## Exercise:
An image-free, exact copy of the records below is required.

## Available data:
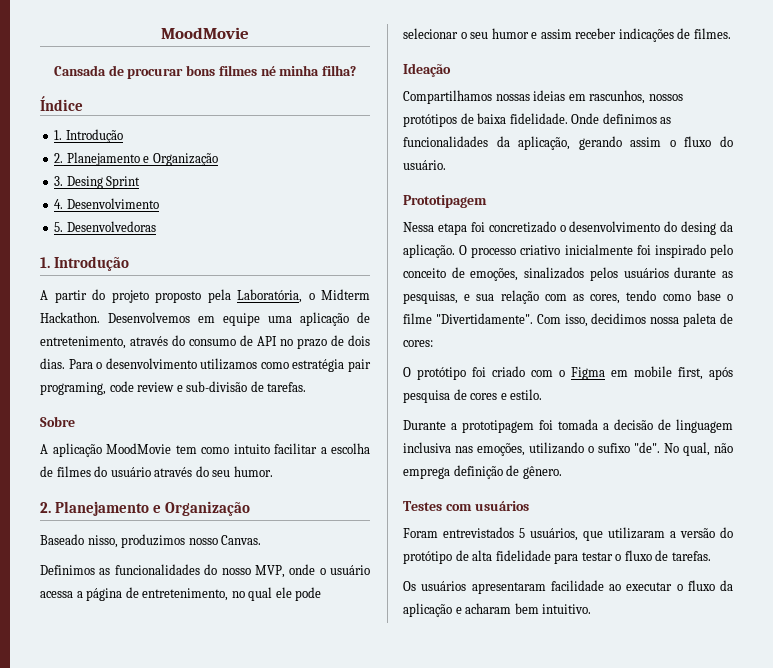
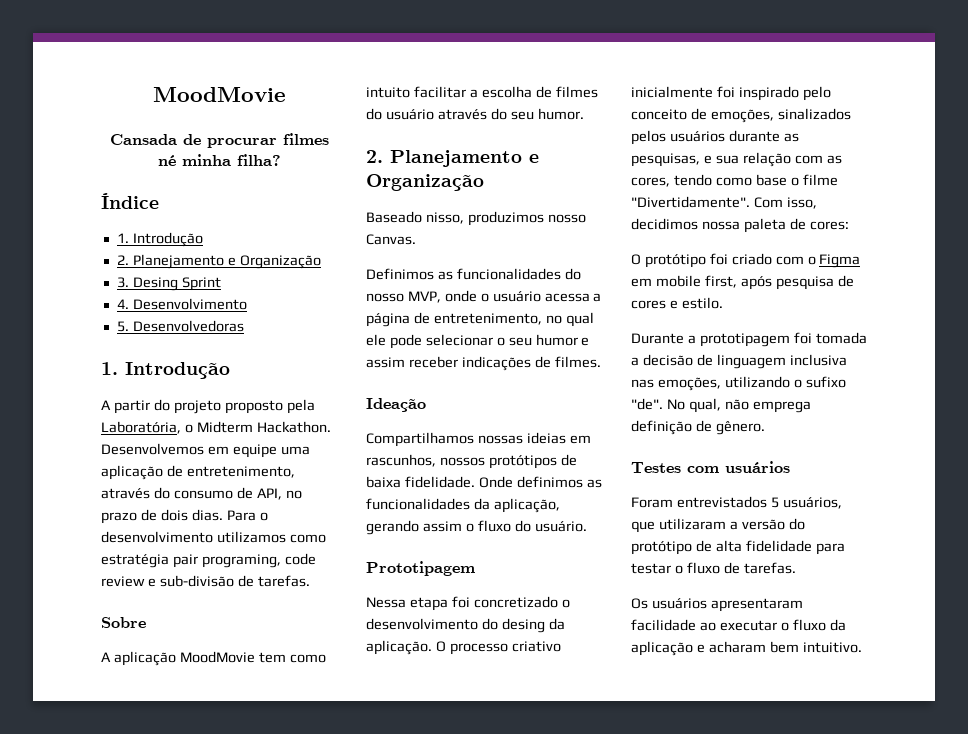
[186,65,216,76] bons -> (277, 143) none
[257,336,277,346] API -> [256,488,282,500] API,

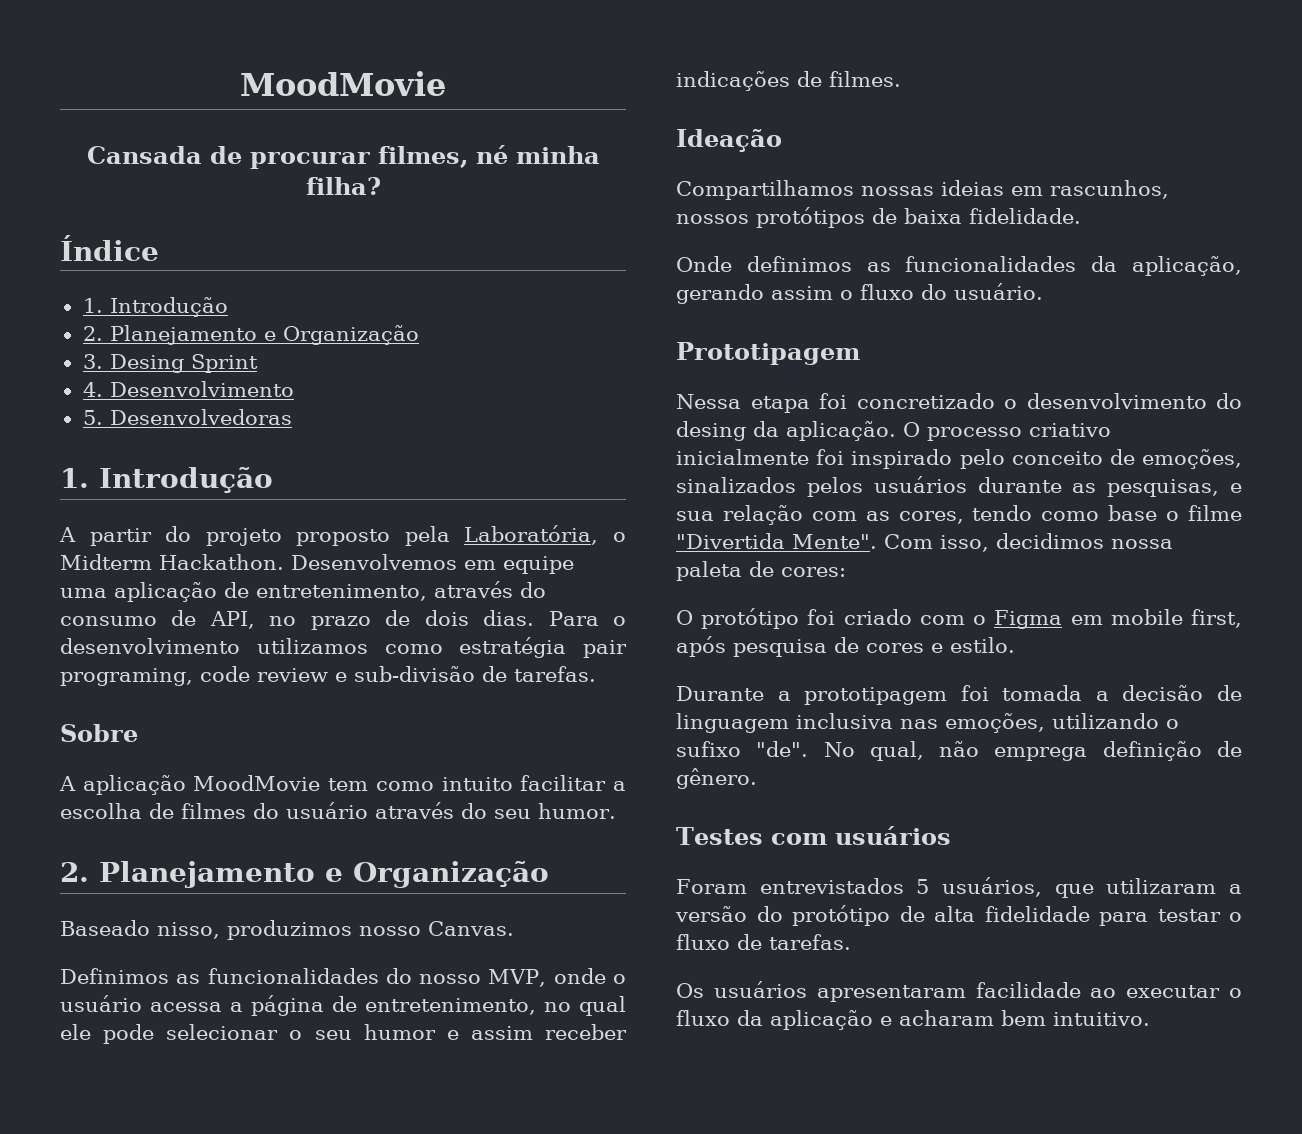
[282,133,329,145] filmes -> [377,146,468,168] filmes,
(475, 482) none -> (1081, 216) //
[631,196,750,208] "Divertidamente". -> [676,533,877,549] "Divertida Mente".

## Task result:
[186,65,216,76] bons -> (277, 143) none
[257,336,277,346] API -> [256,488,282,500] API,

[282,133,329,145] filmes -> [377,146,468,168] filmes,
(475, 482) none -> (1081, 216) //
[631,196,750,208] "Divertidamente". -> [676,533,877,549] "Divertida Mente".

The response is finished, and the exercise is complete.